__Your instructions__: Print, exactly as they appear in the listing below, the lines from the line with "- It is proposed" to the line with "XR service with", with both end lines kept.

__Data__:

------------

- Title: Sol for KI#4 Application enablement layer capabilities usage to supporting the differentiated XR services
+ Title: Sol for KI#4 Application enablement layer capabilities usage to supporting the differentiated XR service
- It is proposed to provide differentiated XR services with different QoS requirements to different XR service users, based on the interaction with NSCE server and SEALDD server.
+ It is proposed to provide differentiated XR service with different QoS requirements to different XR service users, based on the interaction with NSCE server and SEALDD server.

------------

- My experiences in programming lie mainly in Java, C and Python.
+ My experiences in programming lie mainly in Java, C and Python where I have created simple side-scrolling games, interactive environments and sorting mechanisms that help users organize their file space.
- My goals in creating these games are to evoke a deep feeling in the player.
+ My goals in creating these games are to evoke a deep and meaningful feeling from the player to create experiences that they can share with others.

------------

__Result__:
- It is proposed to provide differentiated XR services with different QoS requirements to different XR service users, based on the interaction with NSCE server and SEALDD server.
+ It is proposed to provide differentiated XR service with different QoS requirements to different XR service users, based on the interaction with NSCE server and SEALDD server.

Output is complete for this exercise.